Manda-me a honestidade intelectual começar este editorial com a definição de “paz”, obedecendo ao dicionário. A origem etimológica é “pax”, do latim, que é definida, geralmente, como um estado de calma ou tranquilidade, uma ausência de perturbações e agitação.
Ela, assim sendo, é desejada por cada pessoa para si mesma e, eventualmente, para os outros, ao ponto de se ter tornado uma frequente saudação (que a paz esteja contigo) e um objectivo de vida.
Por outro lado, para algumas pessoas significa garantia de moradia, comida, roupa, educação, saúde, amor, compreensão, ou seja, uma vida com qualidade. Infelizmente, porém, a maioria do povo angolano não a tem.
Em Angola, 18 anos depois do alcance da paz, com o MPLA ao leme, só se faz sentir, lamentavelmente, o calar das armas e a livre circulação, mas com buracos que recebem o nome de estrada. O bem-estar da população ainda é uma miragem.
Como prova, se é que se impõe, o Relatório de Pobreza Para Angola 2020, lançado pelo Instituto Nacional de Estatística (INE), aponta que o índice de pobreza em Angola atinge 41% dos cidadãos, o que significa que 41 em cada 100 angolanos têm um nível de consumo abaixo da linha da pobreza (12.181 Kz/ mês).
O informe indica ainda que 56% do total da população pobre reside nas áreas rurais, 44% na zona urbana, sendo que o índice da pobreza é de 10%, isto é, o défice médio do consumo por pessoa abaixo da linha da pobreza.
O referido relatório demonstra que, por província, destacam-se cinco com o índice de incidência inferior à média nacional, nomeadamente: Luanda, Lunda Norte, Cabinda, Cuando Cubango e Zaire.
O documento destaca ainda que a pobreza é maior nas províncias do Cuanza Sul, Lunda Sul, Huíla, Huambo, Uíge, Bié, Cunene e Moxico, onde mais da metade da população vive no limiar da pobreza e chega a comer farelo para enganar a fome.
Lançados estes elementos, dizemos que o banquete realizado pelo Presidente da República, João Lourenço, com alguns líderes políticos, em alusão ao dia da Paz, assinada no dia 4 de Abril de 2002, soa a insulto ao povo angolano, o povo que padece de tudo e mais alguma coisa.
É o mesmo povo que, seguramente, viu renovada a esperança, após o Memorando de Entendimento de Luena, rubricado a 30 de Março daquele ano, fruto de um acordo entre a UNITA e o Governo.
Enquanto o povo reclama por falta de comida, o PR reúne-se com um grupo de políticos abastardos para comemorar algo de que só eles beneficiam. Fizeram-no, como se não bastasse, com uma mesa farta do que mais falta faz à mesa da maioria do povo, isto é, pão e leite. É insulto.

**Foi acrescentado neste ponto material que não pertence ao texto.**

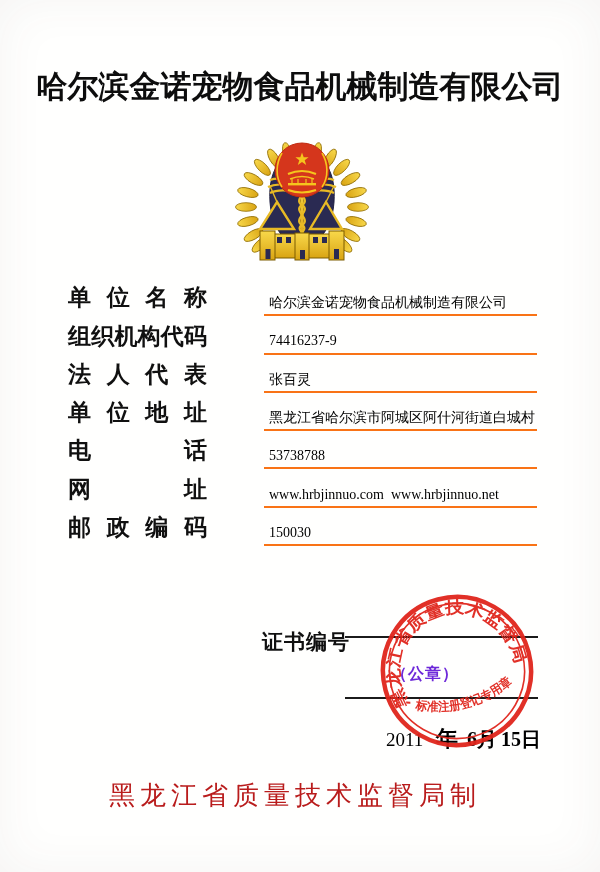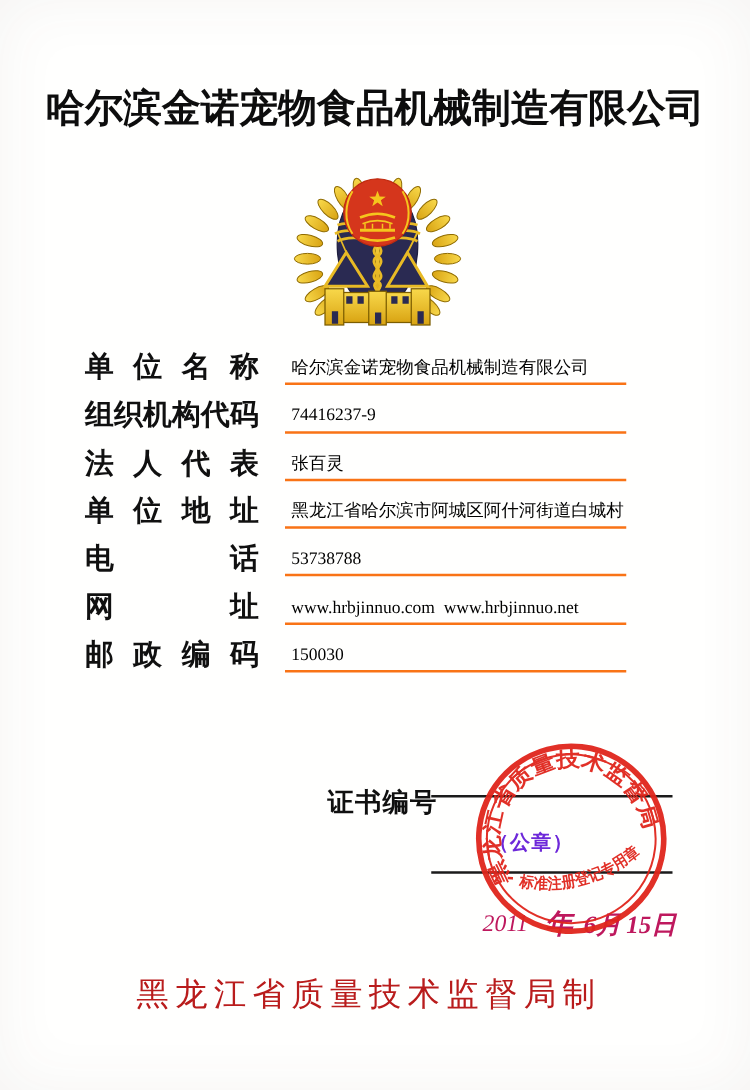--- a/index.html
+++ b/index.html
@@ -21,7 +21,7 @@
   }
   .emblem{position:absolute;left:230px;top:129px;width:144px;height:142px;}
   .fields{position:absolute;left:68px;top:278px;width:470px;}
-  .field-row{display:flex;align-items:center;height:38.3px;}
+  .field-row{display:flex;align-items:flex-end;height:38.3px;gap:36px;}
   .field-label{
     width:139px;flex:0 0 139px;
     font-size:23px;font-weight:bold;line-height:1;

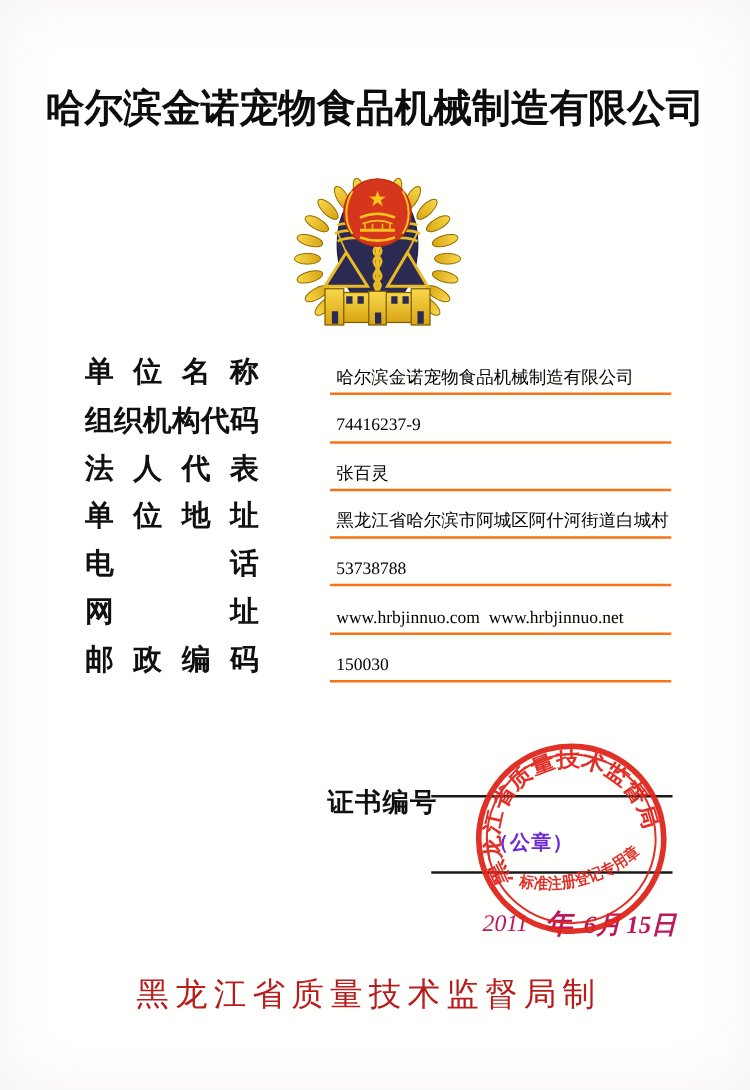--- a/index.html
+++ b/index.html
@@ -46,7 +46,7 @@
     position:absolute;left:391px;top:664px;
     font-size:16px;font-weight:bold;letter-spacing:1px;color:#6d28d9;
   }
-  .date-part{position:absolute;color:#be185d;font-style:italic;}
+  .date-part{position:absolute;color:#000000;}
   .d-year{left:386px;top:729px;font-size:19px;}
   .d-yunit{left:436px;top:724px;font-size:22px;font-weight:bold;}
   .d-month{left:467px;top:726px;font-size:20px;font-weight:bold;}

Mesmo pensando num almoço de confraternização com figuras históricas da Luta de Libertação Nacional, de reconciliação entre os angolanos “e bla,bla,bla” não cola esta lógica, porque ao “coar “ Adalberto Costa Júnior, que é tão-somente o líder do partido com o qual se celebrou a Paz, o Presidente João Lourenço mostra claramente que é um rancoroso, não reina em si harmonia e espírito de pacificação.
Definitivamente, Lourenço fica, a cada dia, associado a um presidente que não pensa pela própria cabeça.
Talvez, e tendo em conta o rótulo de reformista, comecemos a pensar que é um homem rendido aos que chamou de marimbondos, de quem precisará para garantir um segundo mandato. São os sinais dos tempos, são indicadores, mas o mesmo tempo tratará de dar resposta a tudo.